(Work to complete) Return the data exactly, apart from leaving out the pictures.

┌─ Extracted information

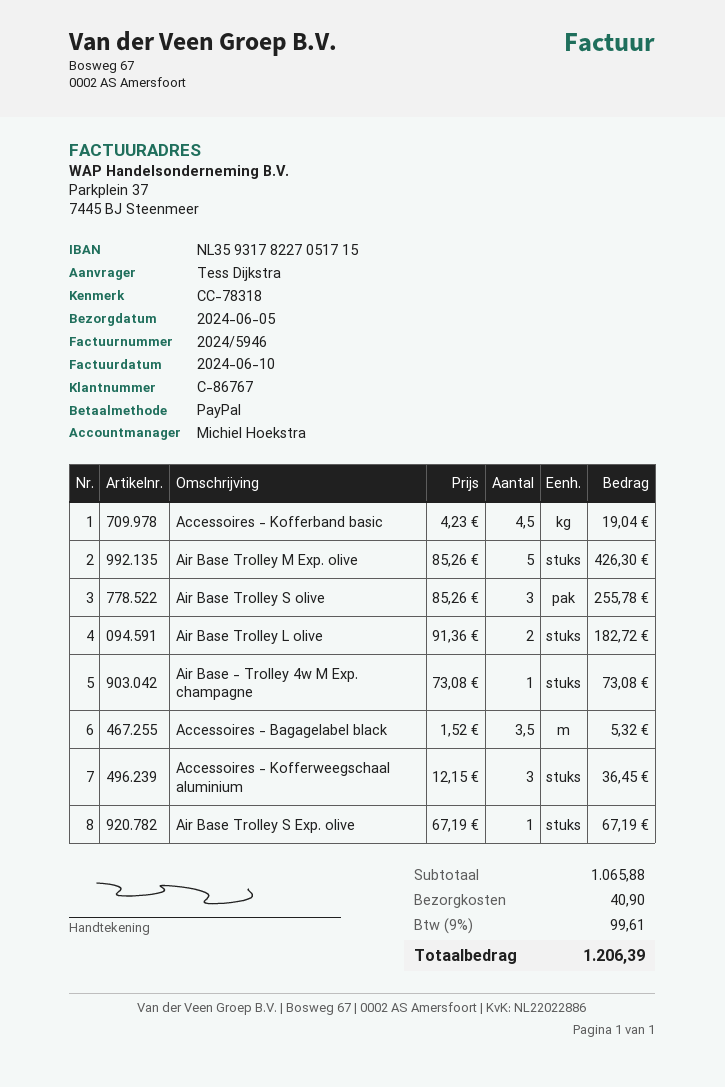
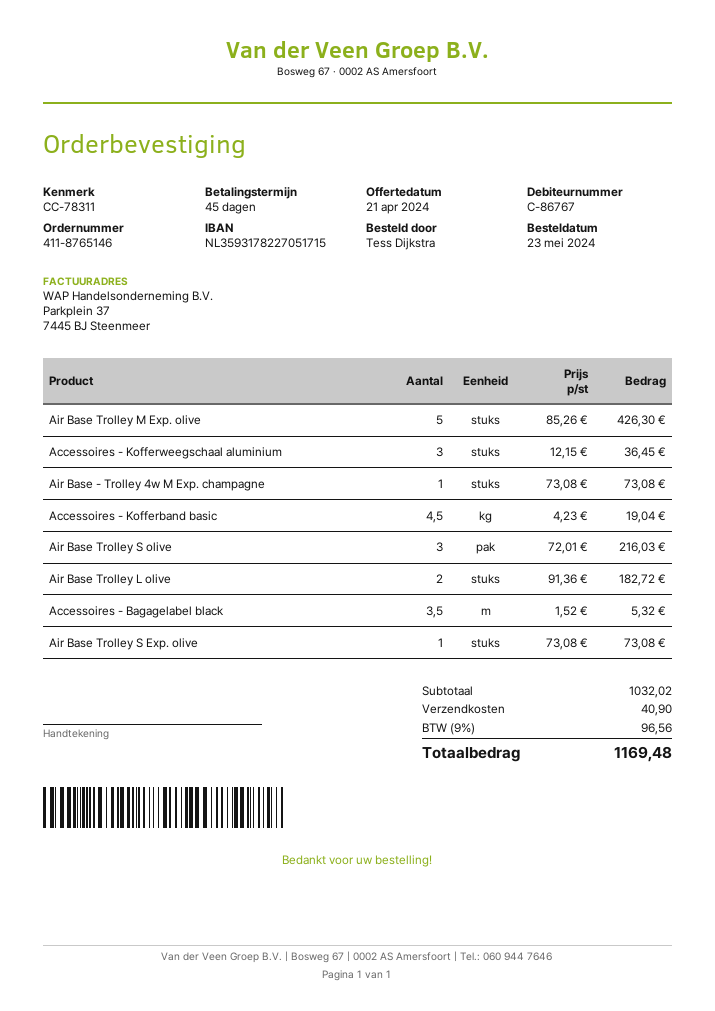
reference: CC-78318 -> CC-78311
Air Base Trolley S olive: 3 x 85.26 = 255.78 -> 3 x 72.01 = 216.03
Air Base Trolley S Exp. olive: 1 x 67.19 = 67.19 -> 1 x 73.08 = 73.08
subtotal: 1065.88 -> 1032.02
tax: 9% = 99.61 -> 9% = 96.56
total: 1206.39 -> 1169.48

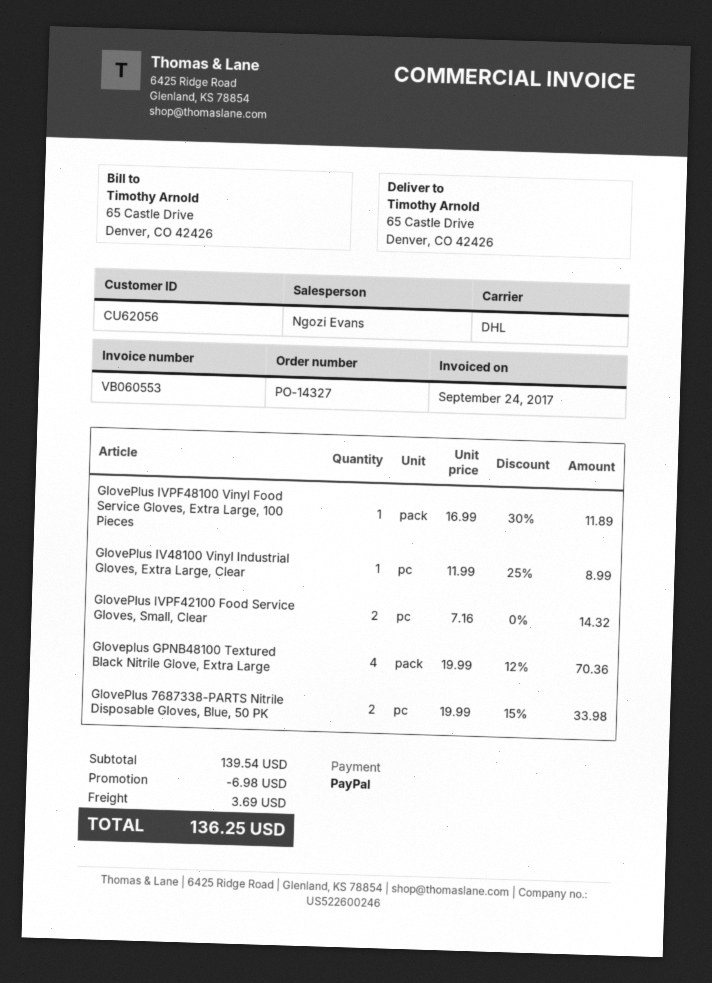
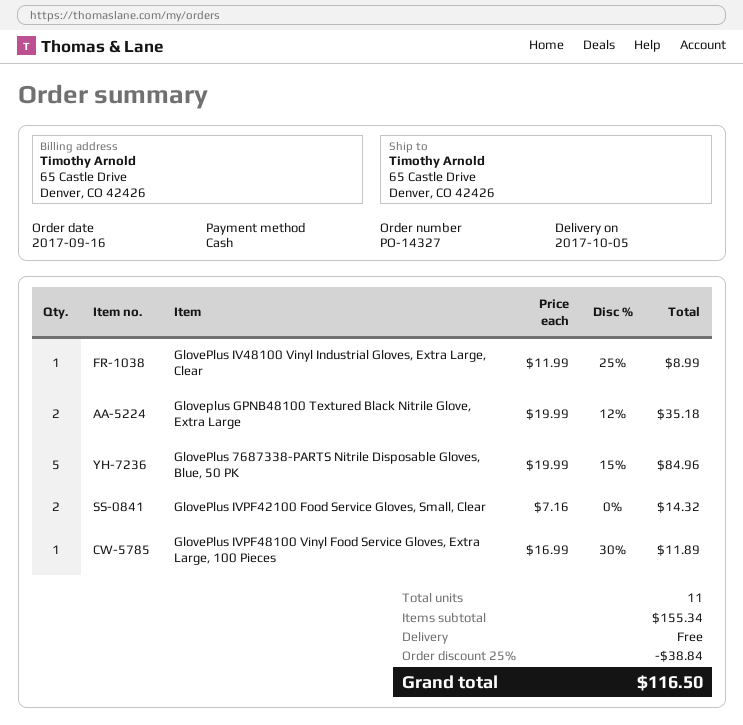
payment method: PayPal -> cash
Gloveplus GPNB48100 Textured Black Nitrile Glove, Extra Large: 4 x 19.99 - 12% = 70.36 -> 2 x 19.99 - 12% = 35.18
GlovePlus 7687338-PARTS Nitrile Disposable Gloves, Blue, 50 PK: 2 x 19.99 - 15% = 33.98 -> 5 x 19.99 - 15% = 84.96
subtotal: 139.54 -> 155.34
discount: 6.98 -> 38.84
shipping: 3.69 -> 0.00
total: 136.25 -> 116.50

└─

(Response area)
reference: CC-78318 -> CC-78311
Air Base Trolley S olive: 3 x 85.26 = 255.78 -> 3 x 72.01 = 216.03
Air Base Trolley S Exp. olive: 1 x 67.19 = 67.19 -> 1 x 73.08 = 73.08
subtotal: 1065.88 -> 1032.02
tax: 9% = 99.61 -> 9% = 96.56
total: 1206.39 -> 1169.48

payment method: PayPal -> cash
Gloveplus GPNB48100 Textured Black Nitrile Glove, Extra Large: 4 x 19.99 - 12% = 70.36 -> 2 x 19.99 - 12% = 35.18
GlovePlus 7687338-PARTS Nitrile Disposable Gloves, Blue, 50 PK: 2 x 19.99 - 15% = 33.98 -> 5 x 19.99 - 15% = 84.96
subtotal: 139.54 -> 155.34
discount: 6.98 -> 38.84
shipping: 3.69 -> 0.00
total: 136.25 -> 116.50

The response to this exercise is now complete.